Contact Kelli,
temporary manager
of Doug's
"The Wondering Jew"

Dec. 13, 2001 - 21:12 MST

THE WONDERING JEW

Snowflakes

I might have written about this before, have scanned through looking for something else and didn't see anything there.

In 1982 Heather and I had our flower shop running smooth, had weathered holidays and felt confident. We had another floral designer and a deliveryman. I also served as another delivery man and bookkeeper. Thanksgiving was very busy and kept us all jumping. I think we did well.

Christmas was lurking around the corner and already orders for the season were piling up. It was busy but not up to the hilt panic. The delivery man and I got our heads together and talked over the time we had keeping up during Thanksgiving. We talked to Heather and the other designer and we decided to deliver everything as far ahead of time as we could. Some orders specified a certain delivery date, most of them were to be delivered before Christmas.

The ladies took a deep breath and built arrangements as fast as they could, I wrote up orders as well as delivering and our deliveryman was doing the magic thing. He was a treasure, he was. He was fast, efficient and charming to the recipients, I couldn't have found a better man after a years search I do believe.

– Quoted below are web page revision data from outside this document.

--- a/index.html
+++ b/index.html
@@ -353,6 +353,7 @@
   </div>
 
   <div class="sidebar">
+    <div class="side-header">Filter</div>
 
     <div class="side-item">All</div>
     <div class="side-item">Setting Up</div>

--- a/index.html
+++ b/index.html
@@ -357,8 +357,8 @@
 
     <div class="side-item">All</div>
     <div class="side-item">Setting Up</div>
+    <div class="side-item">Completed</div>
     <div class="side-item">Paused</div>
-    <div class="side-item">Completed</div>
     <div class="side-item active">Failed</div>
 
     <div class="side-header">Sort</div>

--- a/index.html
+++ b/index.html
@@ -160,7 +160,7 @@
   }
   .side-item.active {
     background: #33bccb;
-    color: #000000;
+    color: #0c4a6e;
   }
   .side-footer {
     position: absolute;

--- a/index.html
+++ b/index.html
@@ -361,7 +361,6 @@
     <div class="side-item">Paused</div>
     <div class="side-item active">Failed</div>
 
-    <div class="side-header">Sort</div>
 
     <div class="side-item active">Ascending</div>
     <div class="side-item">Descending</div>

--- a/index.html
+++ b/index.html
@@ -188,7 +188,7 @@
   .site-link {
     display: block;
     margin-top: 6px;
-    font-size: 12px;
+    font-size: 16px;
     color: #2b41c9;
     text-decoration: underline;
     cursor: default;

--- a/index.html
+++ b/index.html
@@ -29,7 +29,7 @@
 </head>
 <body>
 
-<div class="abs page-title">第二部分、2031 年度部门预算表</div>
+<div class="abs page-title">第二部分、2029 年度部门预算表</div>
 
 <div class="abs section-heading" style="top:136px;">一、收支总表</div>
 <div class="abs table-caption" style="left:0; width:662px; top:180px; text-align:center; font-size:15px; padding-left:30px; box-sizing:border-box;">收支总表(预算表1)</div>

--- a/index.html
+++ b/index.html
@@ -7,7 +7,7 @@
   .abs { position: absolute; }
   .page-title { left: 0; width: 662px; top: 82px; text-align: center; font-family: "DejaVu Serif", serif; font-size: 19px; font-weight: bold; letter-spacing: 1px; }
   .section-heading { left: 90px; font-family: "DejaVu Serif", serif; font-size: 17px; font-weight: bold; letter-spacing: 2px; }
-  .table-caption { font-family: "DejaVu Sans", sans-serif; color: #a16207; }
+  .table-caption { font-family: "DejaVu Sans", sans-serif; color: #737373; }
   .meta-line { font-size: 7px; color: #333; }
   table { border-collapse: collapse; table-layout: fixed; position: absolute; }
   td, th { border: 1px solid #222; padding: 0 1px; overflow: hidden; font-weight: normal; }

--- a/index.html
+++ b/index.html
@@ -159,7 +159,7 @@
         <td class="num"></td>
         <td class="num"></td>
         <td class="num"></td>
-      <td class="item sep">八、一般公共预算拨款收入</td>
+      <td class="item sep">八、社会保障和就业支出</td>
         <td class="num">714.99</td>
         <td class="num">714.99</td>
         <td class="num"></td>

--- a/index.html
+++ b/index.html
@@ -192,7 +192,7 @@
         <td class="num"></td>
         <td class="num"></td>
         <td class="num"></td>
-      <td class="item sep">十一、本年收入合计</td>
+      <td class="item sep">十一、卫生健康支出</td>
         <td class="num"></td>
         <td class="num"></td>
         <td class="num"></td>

The night before Christmas eve day, all our orders were caught up. There were 17 ready for delivery the next day in the cooler. Heather arranged to take a little time off on the next day to be with our middle daughter to go finish up the shopping. Our middle daughter brought her friend along planning to spend the night with us and get an early start the next morning, both of them left their kids at home with their dads thinking they would be back not much after dark. Our daughter's friend had her trunk full of Christmas presents already.

Then burst upon us the dreadful Christmas Eve blizzard of 1982. By daylight, if you could call it that, it had been snowing all night and the wind was drifting it horribly. Our son had a friend who owned a fourwheel drive pickup and told us he and his friend would be coming by to take me to the flower shop. So, Heather had the whole day to be with daughter and her friend and do their girly thing. Yeah, right.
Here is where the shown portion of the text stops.